Me, I'd rather pay less for the best, and if that guy has better margins, so much the better.
You're basically saying you prefer to buy from the company that adds relatively little value to its products in the form of good design, efficient production or good sourcing of raw materials.
Let's say a company found a way to create goods with negative raw goods costs - such operations do exist, usually by converting trash or waste into a desireable product. (E.g. sewage into fertilizer pellets.) Is that a less desirable product than one that has a lower margin?
Saying, hypothetically, "All other things being mostly equal" isn't really useful here I don't think. It's saying: 'assume the iPhone and SGSII generally represent the same value to people' clearly for a large portion of the people, they don't.
( I own a SGSI )
Yea, some anti-capitalist you are - cheering for Google any chance you get and buying a "huge hdtv"! You are just a troll.
I am anti-capitalist precisely because of my love of technology. I believe that we can construct a social system which vastly improves our rate of technological progress and that won't hold it back with things like the AI winter. I believe that subsequent to developing our technological productive forces, we will have a post-scarcity resource supply that makes money obsolete because our technologies will produce everything everyone needs.
http://www.asymco.com/2011/07/29/apple-captured-two-thirds-o...

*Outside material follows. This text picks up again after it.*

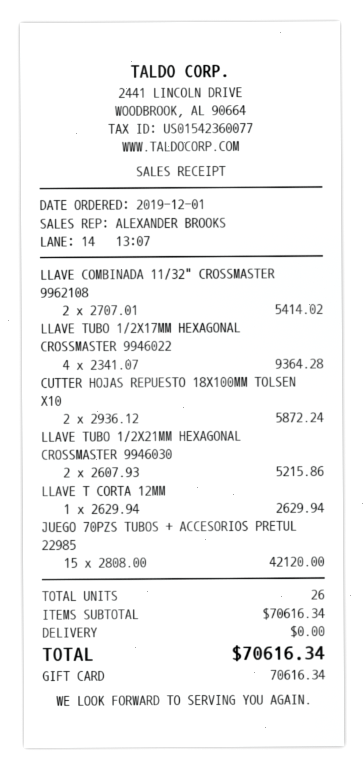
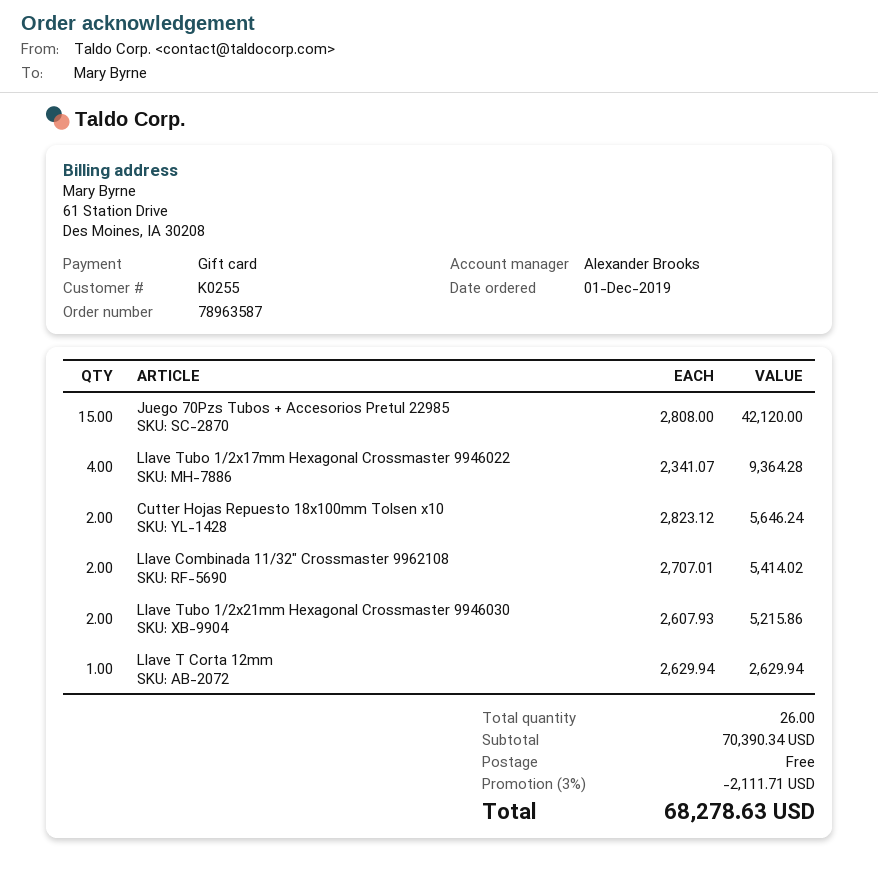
CUTTER HOJAS REPUESTO 18X100MM TOLSEN X10: 2 x 2936.12 = 5872.24 -> 2 x 2823.12 = 5646.24
subtotal: 70616.34 -> 70390.34
discount: none -> 3% = 2111.71
total: 70616.34 -> 68278.63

Morotola Mobility just posted another loss in the last few days, LG have been losing money for 2 years now with no sign of turning it round. HTC margins are "disappointing" and their share price has dropped considerably in the last few months in large part because of the competition in the market (source: http://www.marketwatch.com/story/htc-profit-up-68-on-demand-...). HTC are making good profits but their margins aren't great.
Samsung are doing well but I'm not seeing anyone else wooping it up but I'd love to see anything that contradicts that (I own no Apple stock and I'm really not that vested one way or the other).
I don't consider Asymco an independant source, indeed, they are a key part of the Apple echo-chamber that created this myth. (I mean what kind of pseudo- mobile-phone market analyst gets everything about Android, Symbian and Windows Phone wrong? He even fluffed the iPhone numbers last time, so he's not even a one-trick-pony).
I think you need to look closer. While Apple don't break profit data down by product line (I don't believe) he's not that cack handed. If you read through the comments you'd see that he won't use the Samsung telecoms unit figures as these are meaningless in this context so it seems unlikely that he'd use an even more crass approximation for Apple (and this can be confirmed by checking the number he uses against the number Apple publish - they're not the same. If you wish to confirm this remember Apple's Q2 is not calendar Q2).
> I don't consider Asymco an independant source [...]
You may not like his views but he shows data, he shows his working, he answers questions in the comments and on twitter about why he's done something a certain way. Hell, when he messes up public predictions he even rakes over his own errors publicly in more detail than anyone else would.
In the face of this level of openness simply saying you don't consider him an independent source isn't a good argument if you don't show that his data or working is wrong, or provide contrary evidence.
Please show some numbers that show that right now someone other than Samsung is getting anything close to Apple level profit margins on handsets.
> Mostly by intentionally fudging between mobile phone and
> smartphone numbers depending on whichever makes Apple
> sound better)
I am especially interested in examples to illustrate this your point. Some dumb phone manufacturer has higher margins than Apple with iPhone and Apple chooses to ignore that?